This would be proactive. And it's becoming possible with modern tools.
> dev, test, and e2e tests should be done against full-size db clones
that's cute, what is your "full-size"? I don't have 2 days to run a test, and I'm pretty sure every single compliance requirements we are following would get obliterated the second someone hears about us doing that
Agreed on compliance part – of course, in many cases (not in all though) PII must not be in dev/test envs.
Although, cannot agree with the former part. If your tests are running 2 days on a full size clone, and it's an OLTP case, what about users, do they suffer from long query duration too? It sounds like it's time to optimize queries and/or redesign test sets (or both).
If it's bad in testing, it will be bad in prod. That's the idea of testing.
Example: how do you check schema changes?
You have a tool to keep the structure of data but anonymize it, I’ve seen this a few times in healthcare regulated systems
I am laughing each time I hear this so call anonymous process /data. Each time, there were different ways to link back data or things were badly scraped.
You think I'm going to clone a multiple petabyte database just to run some tests?
not sure about petabytes (yet), but for dozens of TiB, we are fine – DB branching, thin clones, CoW are to the rescue.
The key for me is the level of automation that you can reach at a reasonable "development cost". Let me elaborate.
K8s, if anything, is an API. An API that allows you to interact with compute, storage and networks in a way that is abstracted from the actual underlying infrastructure. This is incredibly powerful. You can, essentially, code and automate all your infrastructure.
But this goes beyond deployment, something you could achieve (more or less) with tools like Terraform or Pulumi. Enter "Day 2 operations".
Day 2 operations are essential for any database. And cloud services have done a good job at automating them. Speaking of Postgres, my daily job, things like HA, backups but also minor and major version upgrades are table stakes day 2 operations.
If you want to build these day 2 operations in the cloud (say on VMs), even though you have APIs do to so, a) they don't implement a pattern like Kubernete's reconciliation cycle; and b) you have a distinct API per cloud. K8s solves both problems, making it way "cheaper" to build such an automation. On K8s, a given operator can code these day 2 operations against K8s APIs. Therefore, if you want to build such automation, either you are a cloud provider (and potentially do this only for your own cloud) or you do it on Kubernetes.
This is so much true, that existing operators have already gone beyond what DBaaS do. Speaking of StackGres [0] (disclaimer: founder), we have implemented day 2 operations (other than the "table stakes" ones that I mentioned before) that no other DBaaS offers as of today, such as vacuums, repacks and even benchmarks (and more day 2 operations will be developed). See [1] for the CRD specs of SGDbOps, our "Day 2 operations" if you are interested.

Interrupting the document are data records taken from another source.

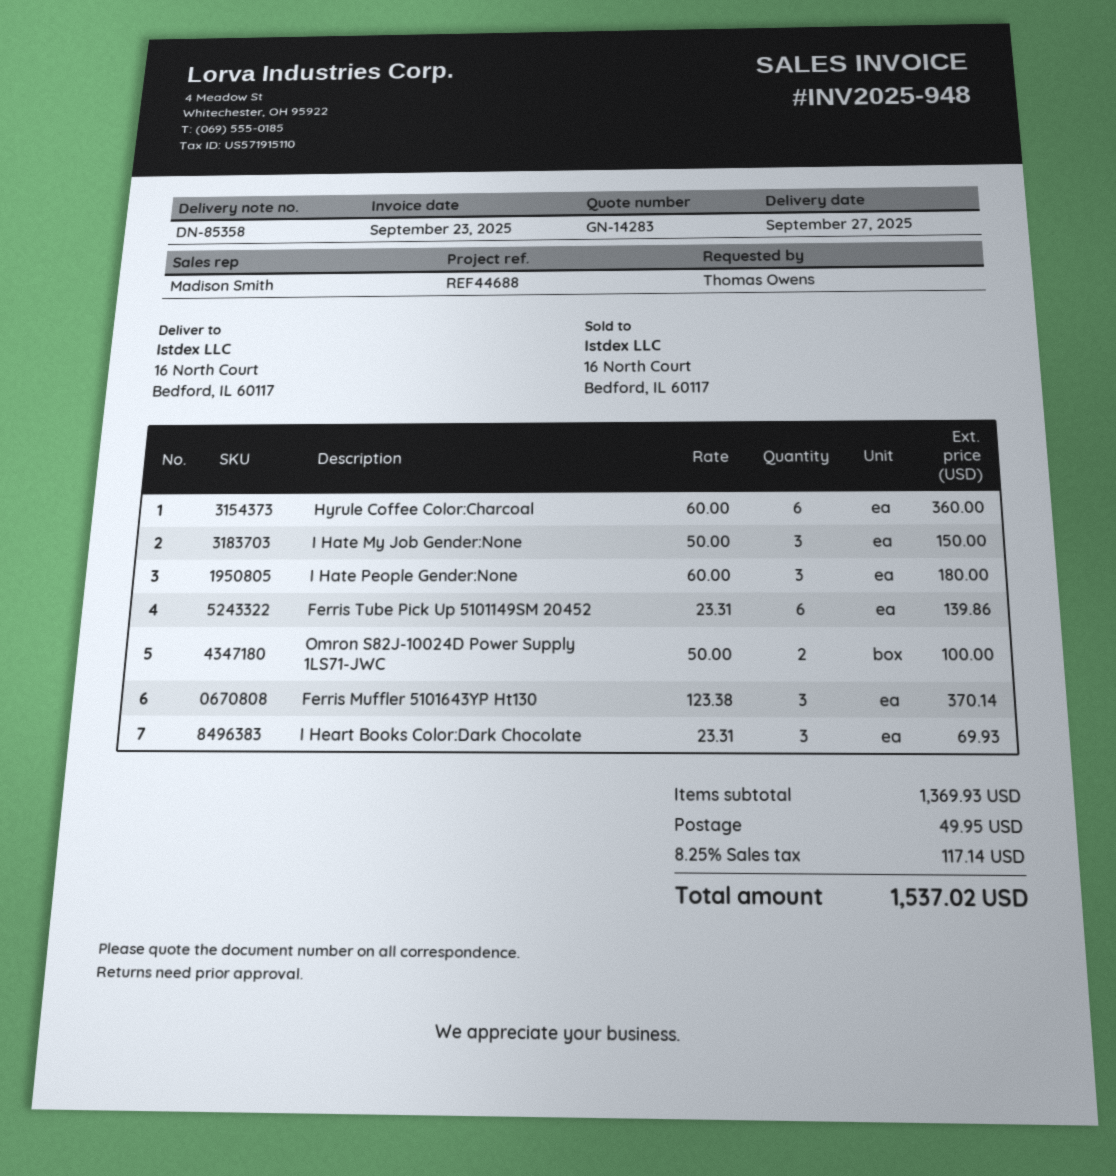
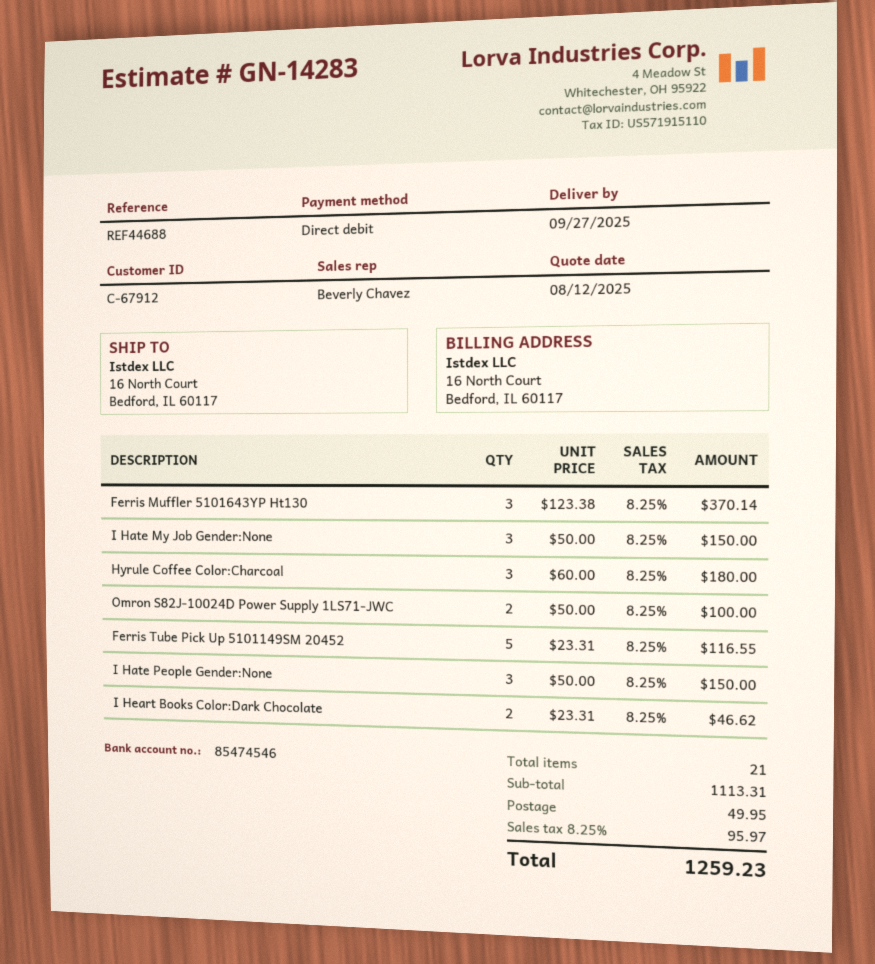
sales rep: Madison Smith -> Beverly Chavez
Hyrule Coffee Color:Charcoal: 6 x 60.00 = 360.00 -> 3 x 60.00 = 180.00
I Hate People Gender:None: 3 x 60.00 = 180.00 -> 3 x 50.00 = 150.00
Ferris Tube Pick Up 5101149SM 20452: 6 x 23.31 = 139.86 -> 5 x 23.31 = 116.55
I Heart Books Color:Dark Chocolate: 3 x 23.31 = 69.93 -> 2 x 23.31 = 46.62
subtotal: 1369.93 -> 1113.31
tax: 8.25% = 117.14 -> 8.25% = 95.97
total: 1537.02 -> 1259.23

[0] https://stackgres.io [1] https://stackgres.io/doc/latest/reference/crd/sgdbops/
This article does a great job describing the investment required to pull this off. At HubSpot, my team is running a large Vitess/MySql deployment (500+ distinct databases some sharded, multi region) atop k8s today and had to learn a lot of those same lessons and primitives. We opted to write our own operator(s) to do it. In the end, the investment has paid off in terms of being able to build self service functionality for the rest of the business and write the kinds of tools workflows that allow us to support it with a relatively small team. The value is in the operator pattern itself and being able to manipulate things on a common control plane. Compared to the alternative of managing this with Terraform and Puppet/Ansible/Chef directly on EC2, which I've also done before, it's a better experience and much more maintainable even at the fixed expense of additional training and tooling.
I won't disagree with others that RDS is probably worth it until you need something very specific or have reached a certain scale.
Happy to share tips or pointers for anyone going down this path specifically with MySql or database workloads in general.
The first question which comes to my mind is what are performance implications of running database like you do inside k8s vs EC2 vs bare metal? And how did you solve multitenancy? Does the operator handle lifecycle of database per customer simply or is it something more complicated?
ps. And how you deal with migrations? ps. Forgive me if I'm asking for too much!
No worries, happy to share more details. For the databases where performance is a concern, we use constraints and reservation requests to all but guarantee it will be the only tenant on the node and we actively monitor CPU throttle and will autoscale in cases where it is sustained for a long period of time. We're actually achieving better overall utilization with this setup vs bare metal and arent dealing with a lot of issues with resource contention.
There is a main operator responsible for all the databases. It handles configuration changes, provisioning pods and slowly rolling out changes. In kube we model this with a custom resource we've defined called a KeyspaceShard which represents a named set of database instances that should participate in replication together. Once provisioned, the pods know how to hook up and detach from Vitess without requiring further involvement from the operator. Vitess handles backups and maintains the replication topology. "Complicated" is an apt description of what it does but not "complex". Evicting a database pod and letting the system reschedule and converge is a routine operation that doesn't cause much concern.
Migrations are done with gh-ost, which has its own custom operator that manages the lifecycle of the migration and ties into self service tooling we provide that is integrated with our build and deploy system.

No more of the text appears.